**What to do**
Determine how many lines in the listing below contain the word "Desenvolvedor", then state that number by itself.

**Source material**

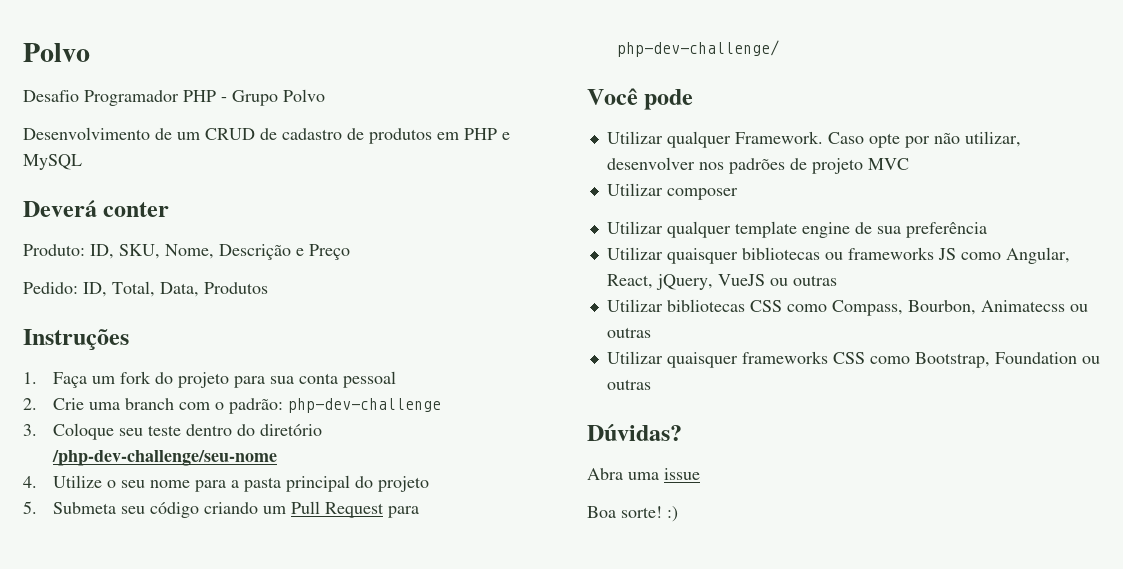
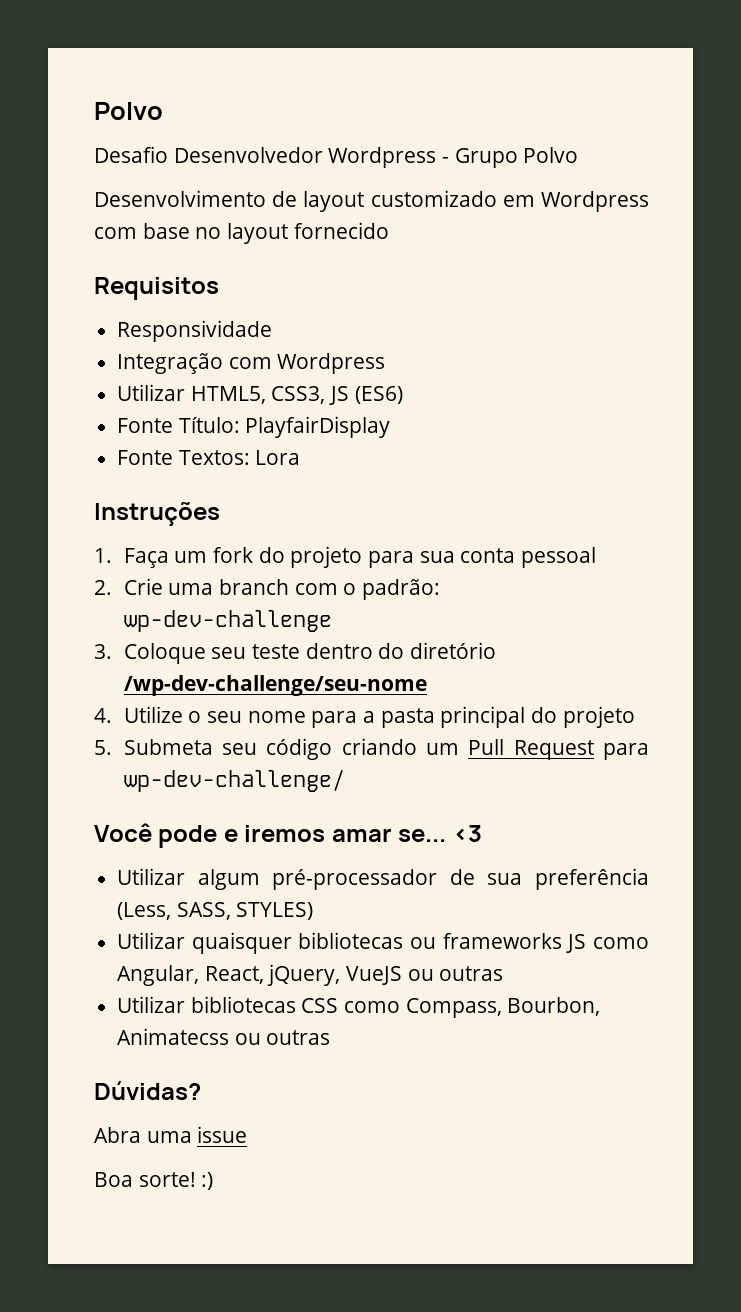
[84,90,216,106] Programador PHP -> [173,147,437,168] Desenvolvedor Wordpress
[177,128,510,144] [23,154,82,170] [23,200,170,217] [23,244,350,260] [23,281,268,297] um CRUD de cadastro de produtos em PHP e MySQL // Deverá conter // Produto: ID, SKU, Nome, Descrição e Preço // Pedido: ID, Total, Data, Produtos -> [303,190,649,212] [94,222,389,244] [94,277,219,300] [117,320,273,342] [117,353,386,374] [117,384,403,405] [117,416,391,438] [117,450,301,465] layout customizado em Wordpress com base no layout fornecido // Requisitos // Responsividade // Integração com Wordpress // Utilizar HTML5, CSS3, JS (ES6) // Fonte Título: PlayfairDisplay // Fonte Textos: Lora
[288,398,442,413] php-dev-challenge -> [123,610,332,632] wp-dev-challenge
[52,450,278,466] /php-dev-challenge/seu-nome -> [123,675,427,696] /wp-dev-challenge/seu-nome
[617,40,780,57] php-dev-challenge/ -> [123,769,345,792] wp-dev-challenge/
[606,131,1021,148] [606,157,909,174] [606,183,738,200] [606,221,850,238] // Utilizar qualquer Framework. Caso opte por não utilizar, desenvolver nos padrões de projeto MVC // Utilizar composer // Utilizar qualquer template engine -> [223,825,482,842] [117,868,438,890] e iremos amar se... <3 // Utilizar algum pré-processador
(987, 230) none -> [117,902,314,920] (Less, SASS, STYLES)
[606,351,1100,368] [606,379,651,390] // Utilizar quaisquer frameworks CSS como Bootstrap, Foundation ou outras -> (331, 1037) none

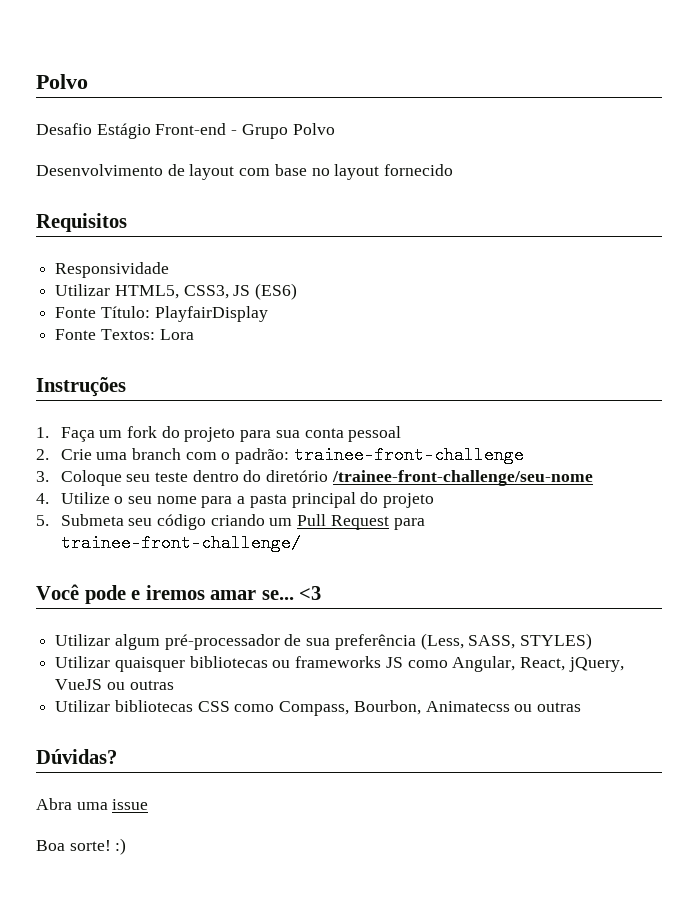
[173,147,437,168] Desenvolvedor Wordpress -> [96,123,227,139] Estágio Front-end
[370,190,649,212] customizado em Wordpress -> (235, 172) none
[117,353,386,374] // Integração com Wordpress -> (170, 270) none
[123,610,332,632] wp-dev-challenge -> [293,446,524,464] trainee-front-challenge
[123,675,427,696] /wp-dev-challenge/seu-nome -> [331,470,593,486] /trainee-front-challenge/seu-nome
[123,769,345,792] wp-dev-challenge/ -> [60,534,301,552] trainee-front-challenge/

**Solution to this task**
2